社会的背景にある問題点

社会的背景にある問題点


■少子高齢化の進展■
出生率が落ち込むと保険料を納める人数の減少し、保険金を受け取る人数の増加の相対効果により年金システムの基盤が崩壊するのではないかという恐れがあります。そのためには年金制度自体も人口構造が変化しても困らない仕組みに変えていくべきとの意見もあります。

■不透明な経済情勢■

 経済成長率の鈍化、企業倒産の増加、失業率の上昇、超低金利などの経済環境の悪化も年金財政に重大な影響を与えています。運用面から見ると企業年金、厚生年金基金等においては既に積み立て不足という形で深刻な問題になっています。

■年金の危機■

 公的年金は社会・経済の変化等に対応していくための5年毎の財政再計算により、本来であれば年金の危機といわれる程の状況には陥らないはずでした。しかし、近時の環境の変化の大きさとスピードはこれまでの想像を超えるものであり、制度そのものを大きく変えていかなければ対応することが困難になってきています。 

■制度見直しによる不平感■

 見直しがより厳しい方向へ下方修正されることや、人口見通しや経済環境が悪くなっていくのではないかという先行きの不透明感が増大し、現行の年金制度のままでは乗り切れないのではないかという制度に対する不信、不安も増幅しています。
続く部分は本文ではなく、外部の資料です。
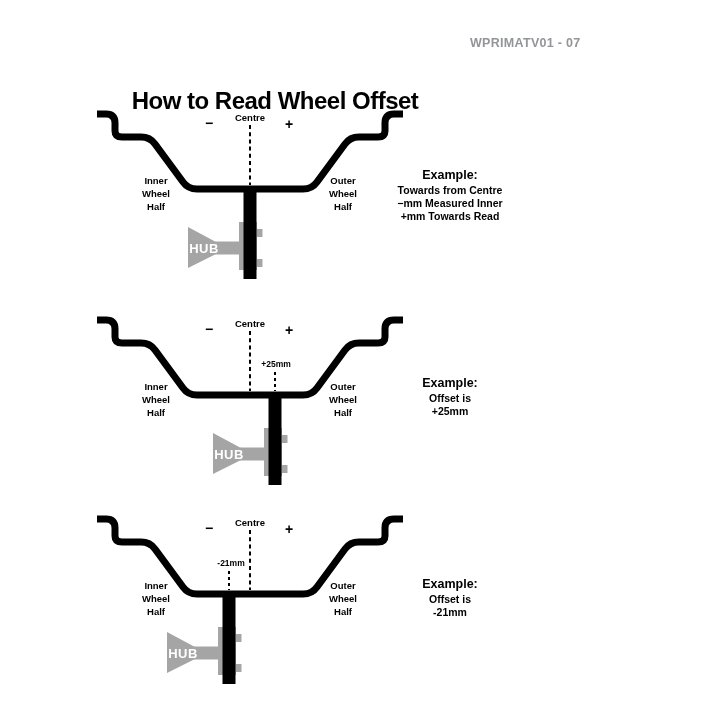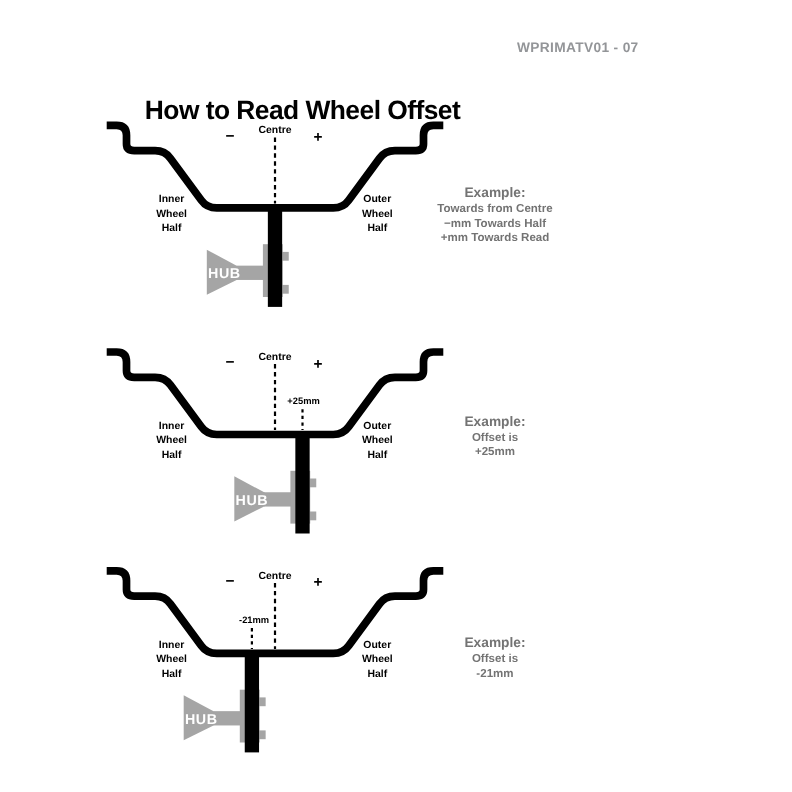--- a/index.html
+++ b/index.html
@@ -33,21 +33,21 @@
   .offset-dash{stroke:#000;stroke-width:2;stroke-dasharray:3 3;fill:none;}
   .gray{fill:#a5a5a5;}
   .ink{fill:#000;}
   .t-centre{font-size:9.5px;text-anchor:middle;}
   .t-sign{font-size:14px;text-anchor:middle;}
   .t-half{font-size:9.5px;text-anchor:middle;}
   .t-hub{font-size:13px;fill:#ffffff;text-anchor:middle;letter-spacing:0.5px;}
   .t-offset{font-size:8.5px;text-anchor:middle;}
 
   .example{
-    position:absolute;left:385px;width:130px;text-align:center;color:#737373;
+    position:absolute;left:385px;width:130px;text-align:center;color:#000000;
   }
   .example-1{top:168px;}
   .example-2{top:376px;}
   .example-3{top:577px;}
   .example .heading{font-size:12.5px;font-weight:700;margin-bottom:2px;}
   .example .line{font-size:10.5px;font-weight:700;line-height:13px;}
 </style>
 </head>
 <body>
 
@@ -80,21 +80,21 @@
         <rect class="gray" x="176" y="134" width="6.5" height="8"></rect>
         <rect class="gray" x="176" y="164" width="6.5" height="8"></rect>
       </g>
       <rect class="ink" x="163.5" y="92" width="13" height="92"></rect>
       <text class="t-hub" x="124" y="158">HUB</text>
     </svg>
   </div>
   <div class="example example-1">
     <div class="heading">Example:</div>
     <div class="line">Towards from Centre</div>
-    <div class="line">−mm Towards Half</div>
+    <div class="line">−mm Measured Inner</div>
     <div class="line">+mm Towards Read</div>
   </div>
 
   <div class="diagram diagram-2">
     <svg viewBox="0 0 330 205" width="330" height="205">
       <path class="wheel-path" d="M 17 19 L 26 19 Q 35 19 35 28 L 35 36 Q 35 42 42 42 L 61 42 Q 70 42 75 49 L 103 87 Q 108 94 117 94 L 223 94 Q 232 94 237 87 L 265 49 Q 270 42 279 42 L 298 42 Q 305 42 305 36 L 305 28 Q 305 19 314 19 L 323 19"></path>
       <text class="t-centre" x="170" y="26">Centre</text>
       <line class="dash-line" x1="170" y1="30" x2="170" y2="90"></line>
       <text class="t-sign" x="129" y="33">−</text>
       <text class="t-sign" x="209" y="34">+</text>

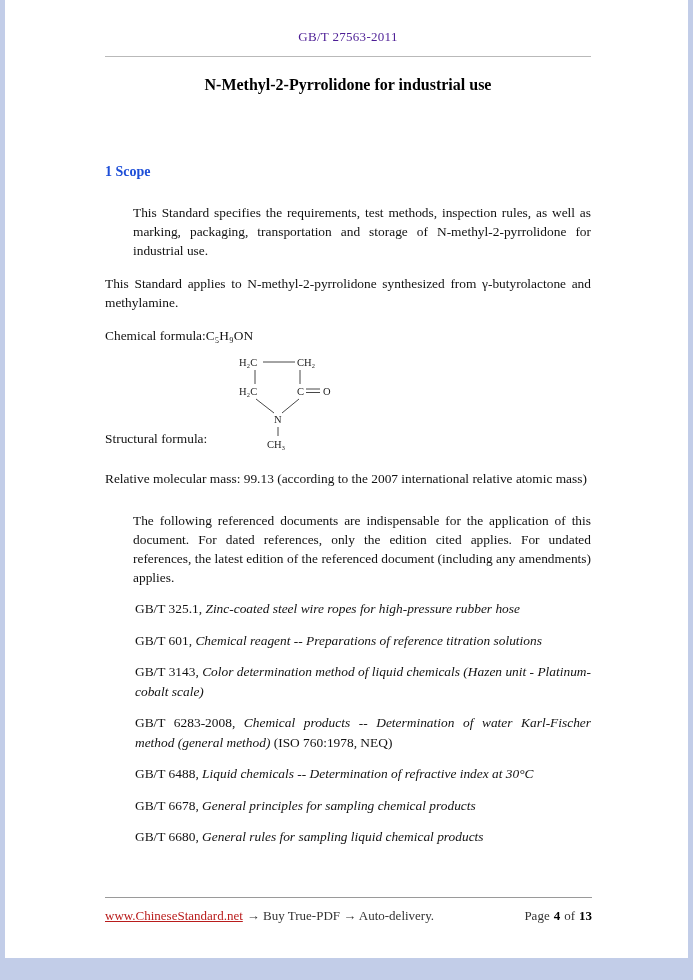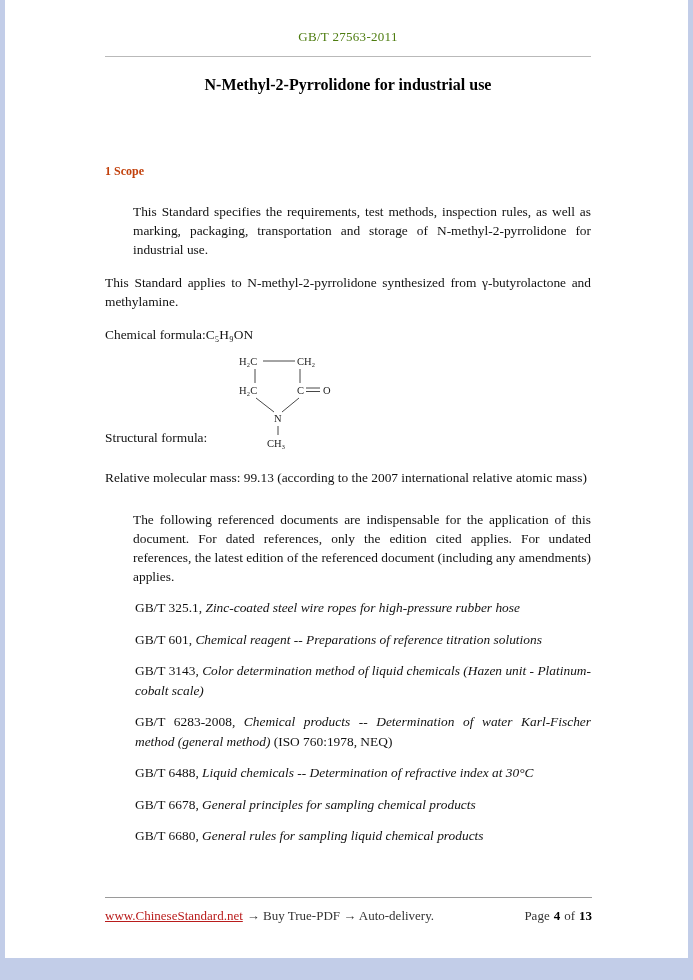--- a/index.html
+++ b/index.html
@@ -15,38 +15,38 @@
     width: 683px; height: 958px;
     background: #ffffff;
     overflow: hidden;
   }
   .content { padding: 0 97px 0 100px; }
 
   .doc-header {
     padding-top: 29px;
     text-align: center;
     font-size: 13px;
-    color: #4d7c0f;
+    color: #4c1d95;
     letter-spacing: .3px;
   }
   .header-rule { margin-top: 11px; border-top: 1px solid #b9b9b9; height: 0; }
 
   .doc-title {
     margin-top: 19px;
     text-align: center;
     font-size: 16px;
     font-weight: bold;
     color: #000;
   }
 
   .section-heading {
     margin-top: 70px;
-    font-size: 12px;
+    font-size: 14px;
     font-weight: bold;
-    color: #c2410c;
+    color: #1d4ed8;
   }
   .section-heading.second { margin-top: 33px; }
 
   p.body {
     margin: 14px 0 0 0;
     font-size: 13.4px;
     line-height: 19px;
     text-align: justify;
   }
   p.body.first { margin-top: 23px; margin-left: 28px; }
 財政状況から若い世代ほど給付条件が悪化する傾向にあり、今後給付が見込まれる今までの水準を維持することがむずかしくなってきていると同時に負担の増加も見込まれるため、負担と給付の世代間不公平感が増してきています。
 負担と受給の不均衡の拡大はこのまま放置しておけないところまできており何らかの対策が必要となるはずです。高額の所得がありながら年金を受給している人の割合も無視できない状況にあります。2千万円以上の年収があった人のうち割近くが年金受給者という事実もあります。
 
 高齢者は全員が弱者であるという前提での一律の年金給付は若い世代の負担増の抑制と年金制度への信頼回復のためにも根本的に見直す必要があります。 

■社会保障制度に対する教育の貧弱さ■

 貰い損とか掛け損などといった、そもそもの公的年金の扶助の仕組みを否定するような損得論からくる意見も強くあり本来の年金のあるべき姿を学ぶ機会がもっと必要なのではないでしょうか。
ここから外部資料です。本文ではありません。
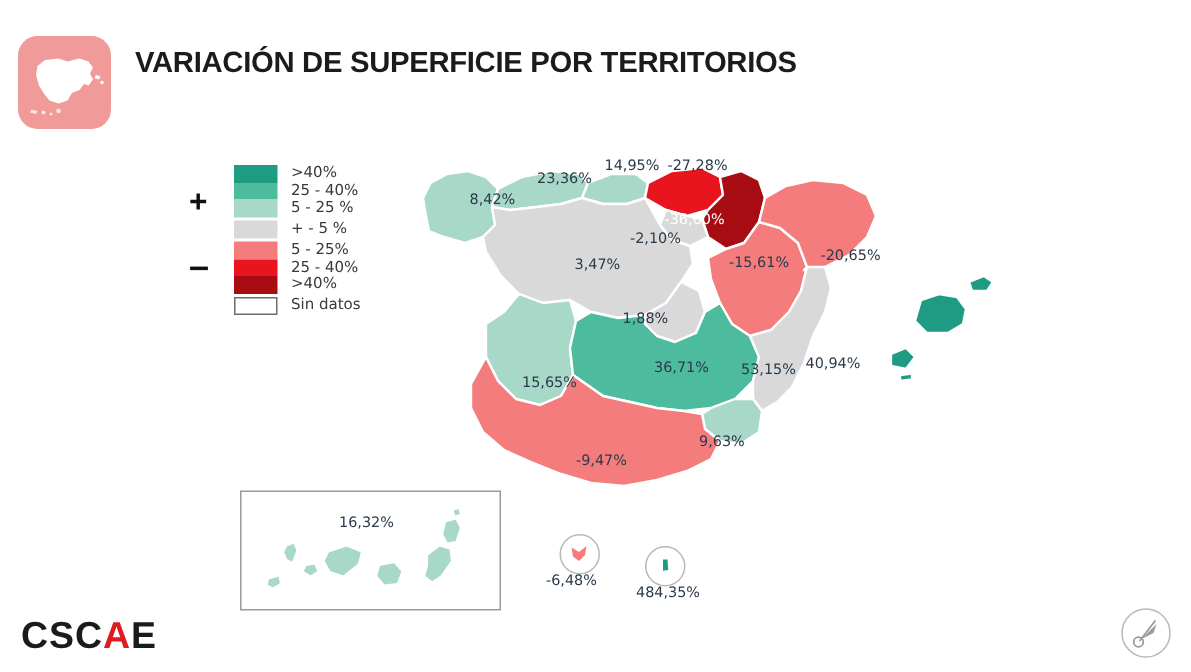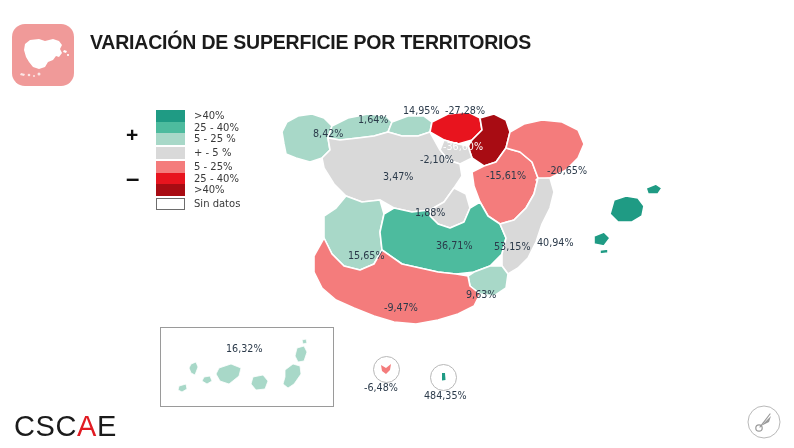--- a/index.html
+++ b/index.html
@@ -65,21 +65,21 @@
   
   .marker{
     position:absolute;width:25px;height:25px;border-radius:50%;
     border:1px solid #b8b8b8;background:#fff;
   }
   .marker svg{position:absolute;left:0;top:0;}
 
   
   .cscae{
     position:absolute;left:14px;top:412px;
-    font-size:29px;font-weight:normal;color:#1b1b1b;
+    font-size:25px;font-weight:bold;color:#1b1b1b;
     letter-spacing:0.6px;line-height:1;
   }
   .cscae .a-roof{color:#e11b22;}
   .corner-icon{
     position:absolute;left:746px;top:404px;width:36px;height:36px;
   }
 </style>
 </head>
 <body>
 
@@ -206,21 +206,21 @@
         <path d="M384 92 L394 88 L400 92 L396 98 L386 98 Z" fill="#1f9b84"></path>
 
         <path d="M332 140 L342 136 L348 142 L342 150 L332 148 Z" fill="#1f9b84"></path>
 
         <path d="M338 154 L346 153 L346 157 L338 158 Z" fill="#1f9b84"></path>
       </g>
     </svg>
   </div>
 
   <div class="vl" style="left:313px;top:128px;">8,42%</div>
-  <div class="vl" style="left:358px;top:114px;">1,64%</div>
+  <div class="vl" style="left:358px;top:114px;">23,36%</div>
   <div class="vl" style="left:403px;top:105px;">14,95%</div>
   <div class="vl" style="left:445px;top:105px;">-27,28%</div>
   <div class="vl white" style="left:443px;top:141px;">-36,60%</div>
   <div class="vl" style="left:420px;top:154px;">-2,10%</div>
   <div class="vl" style="left:383px;top:171px;">3,47%</div>
   <div class="vl" style="left:486px;top:170px;">-15,61%</div>
   <div class="vl" style="left:547px;top:165px;">-20,65%</div>
   <div class="vl" style="left:415px;top:207px;">1,88%</div>
   <div class="vl" style="left:348px;top:250px;">15,65%</div>
   <div class="vl" style="left:436px;top:240px;text-align:right;">36,71%</div>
 社会保険庁によると、全国の中学、高校で、昨年度に行われた年金教育の実施率(全校に対する実施校の割合)は19%。中学校の「社会科」や高校の「公民科」の授業で、社会保障を学ぶ機会はあるものの、年金ばかりに時間は割けない。受験科目が優先されがちなことも、実施率が低い理由に挙げられそうです。

 また、年金教育は教員対象にも行われており、実施率は45%。その割合を高めることも、普及のカギの一つといえるのではないでしょうか。
 
 社会保険庁が年金教育を本格的に始めたのは1993年度からです。中学生用と高校生用の副読本を作りました。翌年度からは教員を対象に年金セミナーも開催しました。しかし、授業で取り上げられることはほとんどなく、1998年度から直接生徒に教えるよう取り組みが強化されました。
 
 2003年度は全国3170校で授業を実施しました。年金広報専門員は2003年度で全国に132人。教員OBが83人、あとは社会保険事務局OBです。具体的な活動は個々人の裁量に任せていることが現状です。

 社会保険庁は、学習指導要領の中に年金を明確に位置づけるよう、文部科学省に要望を重ねています、これに対し文科省は、指導要領にはすでに「社会保障の充実」「少子高齢社会と社会保障」などの言葉があることを指し、「全くないわけではない」(教育課程課)と反論しています。だが、授業数が削減されている中、必須の部分を削ってまで年金に時間を割く余裕はない、というのが現場教員の本音ではないでしょうか。各都道府県の社会保険事務局は2003年度から、地元の教育委員会などに呼びかけて「年金教育推進協議会」を設置し始めました。「お願い」がしやすい環境づくりに努めています。